- **REQUIRED ACTION**
All lines of the listing that contain "none" should be shown in full.

━━━

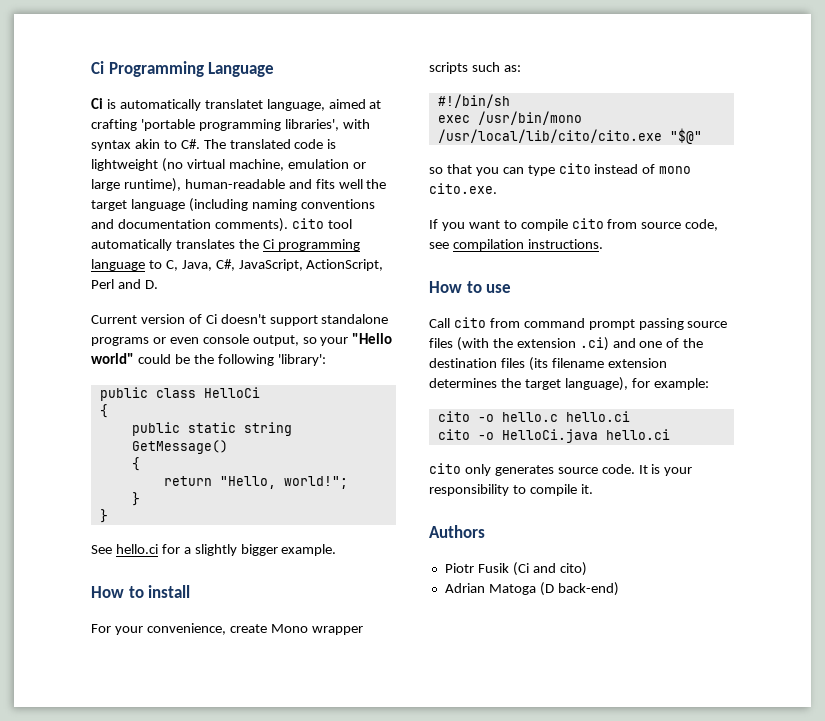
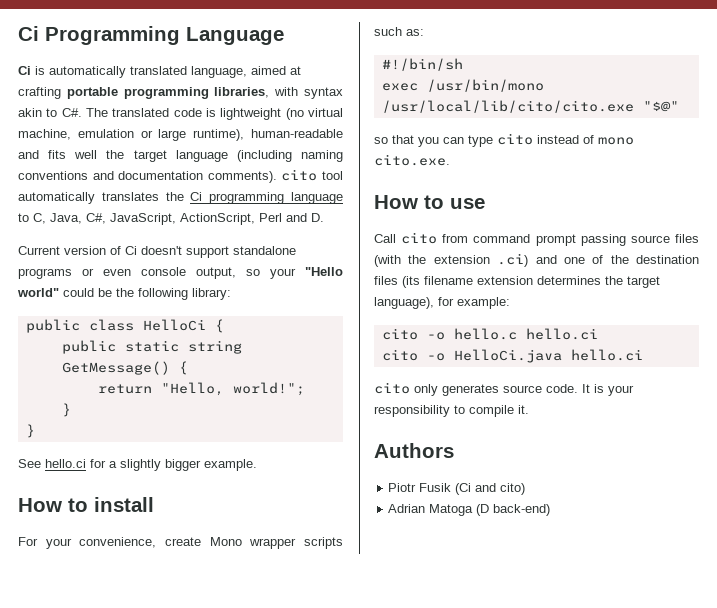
[204,99,263,109] translatet -> [130,66,187,75] translated
[140,119,339,131] 'portable programming libraries', -> [66,87,270,99] portable programming libraries,
[277,354,326,366] 'library': -> [192,288,231,300] library:
(260, 392) // -> (206, 325) none
(228, 447) // -> (170, 368) none
[429,218,719,231] [429,239,603,251] // If you want to compile cito from source code, see compilation instructions. -> (450, 160) none

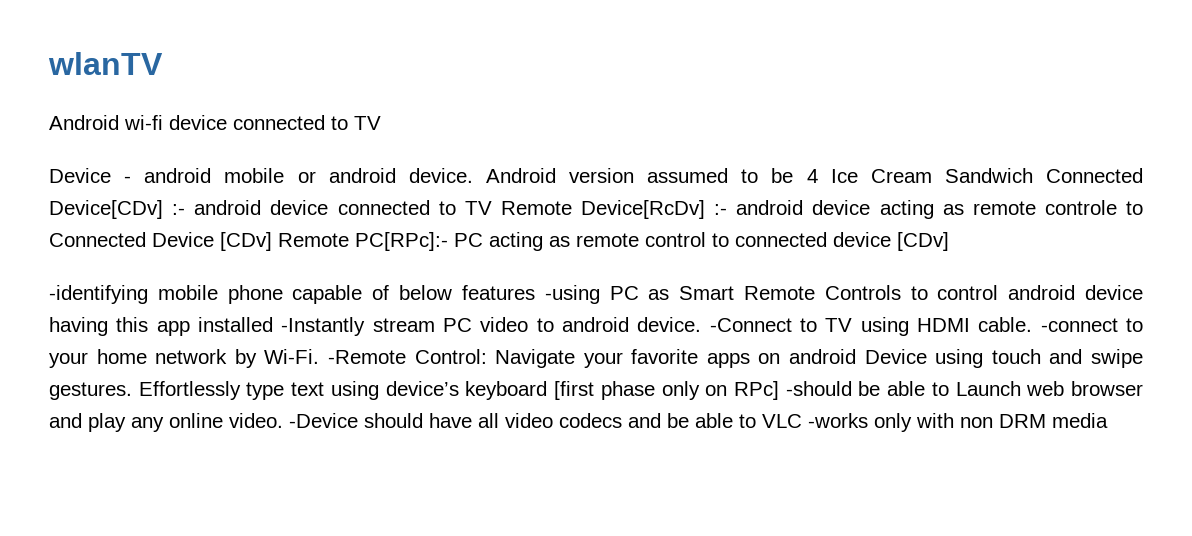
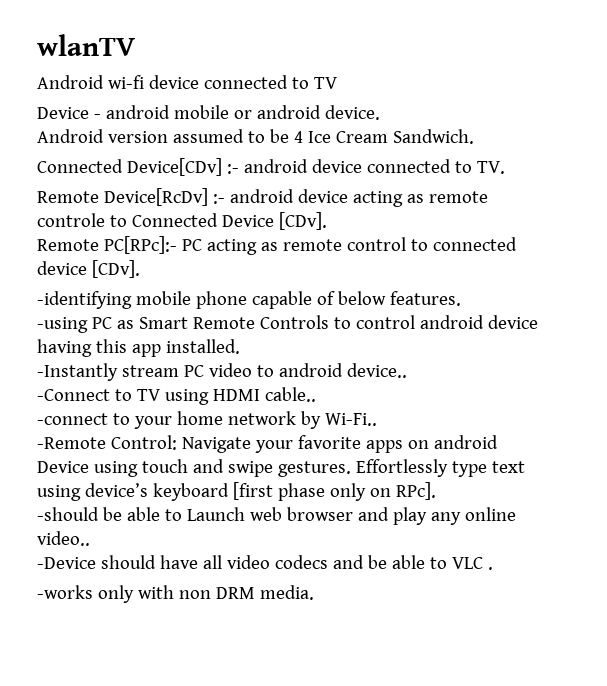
(473, 175) none -> (380, 112) //
[944,168,1033,183] Sandwich -> [392,129,474,144] Sandwich. //
[464,201,492,215] TV -> [476,161,505,174] TV. //
[220,232,272,251] [CDv] -> [278,212,327,230] [CDv]. //
[897,232,949,251] [CDv] -> [91,260,140,278] [CDv].
[461,285,535,300] features -> [389,291,461,306] features. //
[198,317,273,332] installed -> [165,339,240,354] installed. //
[637,317,702,332] device. -> [346,363,407,378] device.. //
[978,317,1033,332] cable. -> [264,387,316,402] cable.. //
[264,349,320,364] Wi-Fi. -> [324,413,377,426] Wi-Fi.. //
[733,381,779,400] RPc] -> [395,482,436,500] RPc]. //
[229,413,283,428] video. -> [37,531,90,546] video.. //
(802, 421) none -> [487,567,493,570] . //
[1052,413,1108,428] media -> [259,585,314,600] media.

━━━

- **TASK RESPONSE**
(260, 392) // -> (206, 325) none
(228, 447) // -> (170, 368) none
[429,218,719,231] [429,239,603,251] // If you want to compile cito from source code, see compilation instructions. -> (450, 160) none
(473, 175) none -> (380, 112) //
(802, 421) none -> [487,567,493,570] . //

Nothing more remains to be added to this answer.